Perece o justo, e não há quem se impressione com isso; e os
homens piedosos são arrebatados sem que alguém considere nesse fato; pois o
justo é levado antes que venha o mal, e entra na paz; descansam no seu leito os
que andam em retidão. – Isaías 57.1,2
A fé é uma questão existencial. Explica-se pela vida, não
por suas possibilidades ou contradições. Conforme Isaías, o mal deixa de ser
mal, não porque é modificado, mas diante da situação de não ser possível
vencê-lo, é esvaziado pela morte. O mal se perde na condição de não ter o que
fazer e ofender. Perde a sua força e eficácia, torna-se inútil; assim a proteção
do divino não é necessariamente a reversão do mal em bem, (o que naturalmente o crer da
existência preferiria), mas o cuidado do justo, para que este tenha uma
condição de pertença plena à felicidade. Morre o justo antes do mal para que o descanso
seja absoluto e completo.
Daí a percepção de Isaías e o perguntar pelo sentido da morte
do justo. Qualquer pessoa (do que faço parte) problematizaria afirmando que há
uma incompatibilidade de justiça: ou o justo não era justo, ou a justiça de
Deus não é justa. Faço isso todos os dias diante do mal que aflige a vida, por
conta de coisas que sequer podem ser controladas, experimentadas: Não
haveria outro modo? As coisas não deveriam ser diferentes? O peso da
luta da vida não deveria arrefecer diante da trajetória interrompida pela
tragédia? Pergunto isso porque não sou Isaías. Ele preserva tanto o justo, como a
justiça do divino; eleva a possibilidade do crer superando a contradição: o
perder a vida para que o descanso seja completo, uma ação que, certamente
poderia não ter a aprovação do vitimado, mas que o coloca diante de um cuidado
que o preserva do futuro.
Antes do mal, a despedida. Incompreensível despedida,
inexplicável, inconcebível, inesgotável nos questionamentos sem possibilidade
de respostas. Segue-se o exagero da fé, do crer no que não pode ser digno de
crédito, de transitar pelas possibilidades sem qualquer grau de razoabilidade,
pelo que não pode ser resolvido porque o fora antes, antecipado e confiado por
depósito futuro. Exagero que só a metáfora da morte pode abarcar e ensinar o
que deveria ser aprendido: o mal ainda está por vir, e perguntar pela morte não
tem a ver com o destino do recolhido, mas sim com a vida que precisa ser
reinventada. Ao perguntar pelo vitimado, o coloco diante do sagrado como se eu
não fizesse parte de sua tragédia. Isto é, neste caso, a fé passa a ser uma questão substancial
entre o justo e o Santo, e ao mesmo tempo me afasta da condição de agente
preservador do mal, este como cultura e modo de vida.

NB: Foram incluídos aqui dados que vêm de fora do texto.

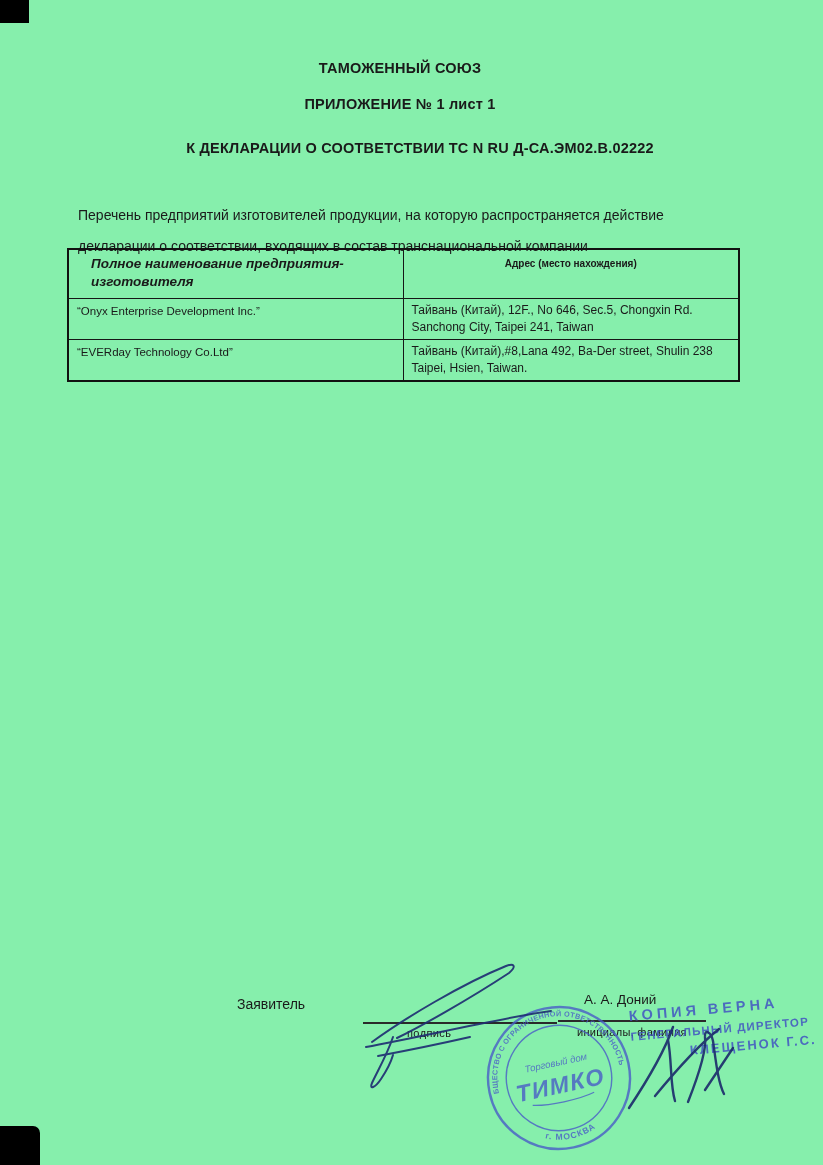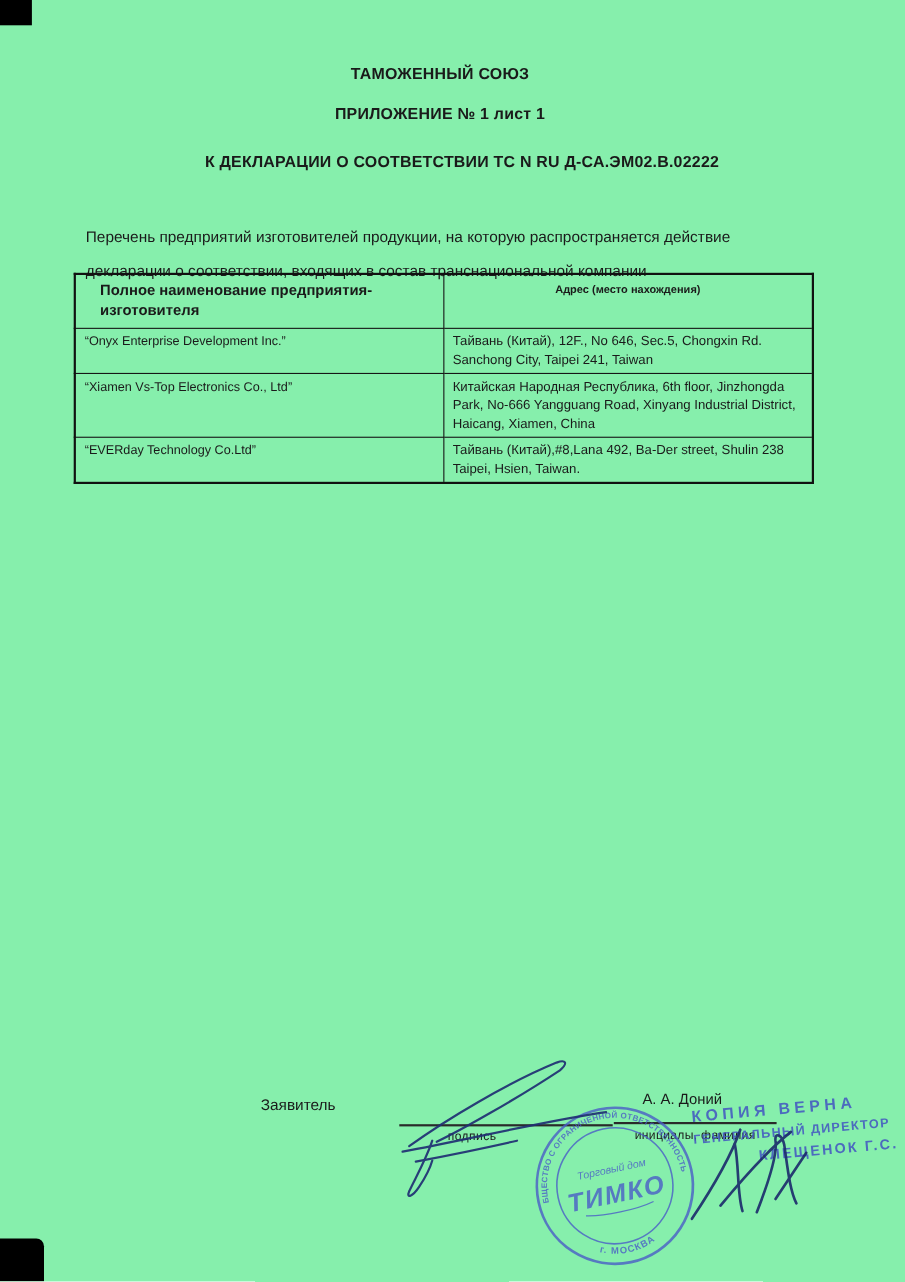"Полное наименование" th.h-name { font-style: none -> italic }
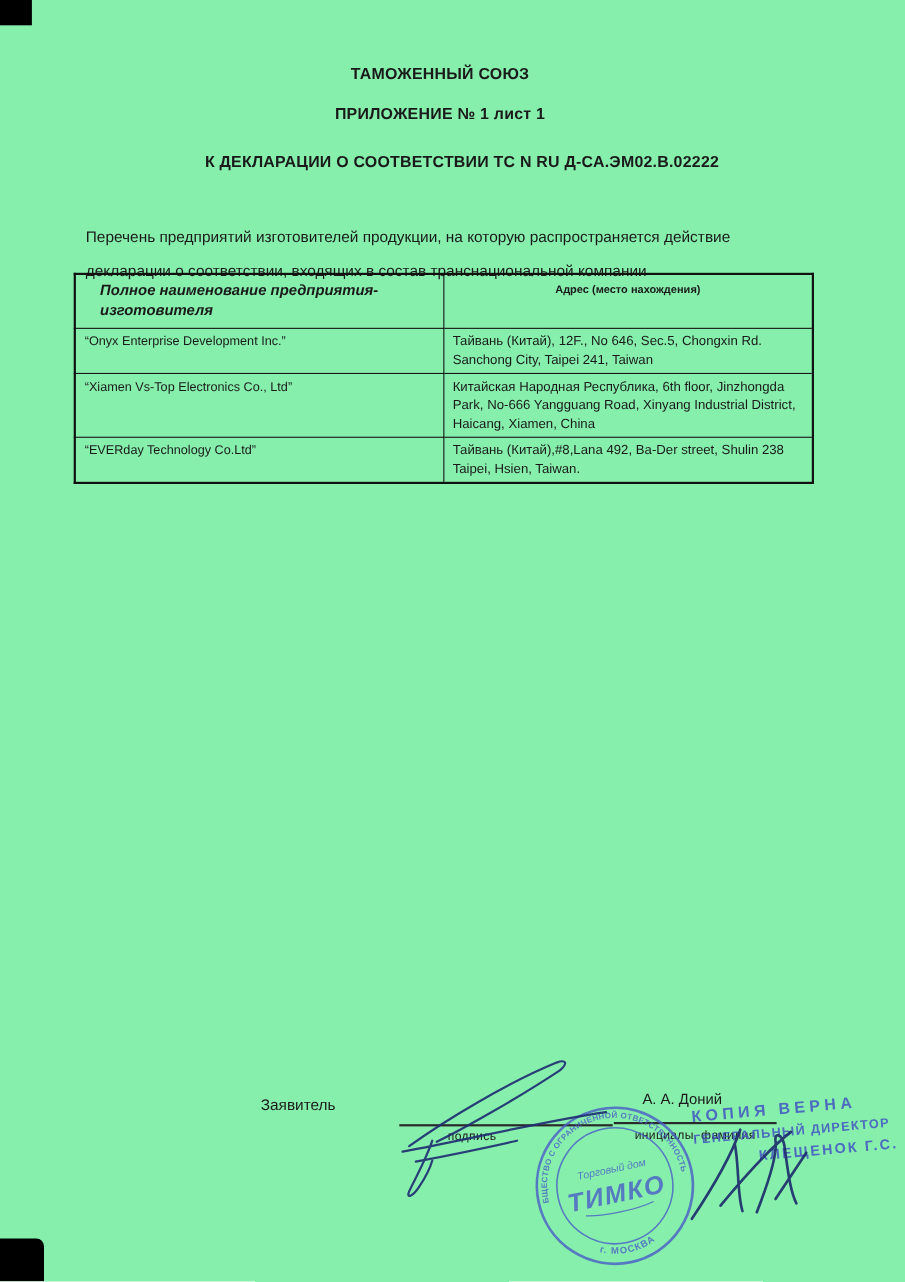"“Xiamen Vs-Top Electronics Co., Ltd”" tr { html: <tr> <td>“Xiamen Vs-Top Electronics Co., Ltd”</td> <td>Китайская Народная Республика, 6th floor, Jinzhongda Park, No-666 Yangguang Road, Xinyang Industrial District, Haicang, Xiamen, China</td> </tr> -> none }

Ora, assim não me dou como agente do mal e então fico a
elaborar sobre o incompreensível, escondido e desconhecido; incompreensível
justiça que não preserva o justo tirando-lhe a vida; incompreensível
antecipação rigorosa da despedida e dor. Caminho pelos meandros da
impossibilidade de resposta, sem qualquer objetividade ou fundamento que
explique, ainda que precariamente, algum caminho. Deixo de ver o mal como
aquele que também provoco, perco a sua dimensão cultural e social; fico tão
somente indagando sobre a vítima e o Santo que o deveria ter preservado. Duvido
de um e de outro, nunca de mim.
Isaías diz que o mal não está na despedida do justo. Está
na desistência de se lutar contra a maldade coletivamente instalada. A resposta, à pergunta que não foi feita, deveria ser uma confissão: Há tanta injustiça operada por minhas mãos, tanta
miséria, descaminho e falta de esperança, que aprove ao Senhor dar descanso a
um justo que não poderia conviver com a minha maldade. Assim, o problema não é de
Deus, nem do justo que se foi, mas meu e da sociedade que ajudei a construir
sob o domínio da injustiça, opressão e transgressão; das quais sou causa e agente.
Aqui nasce o sentido de ser sal da terra e luz do mundo.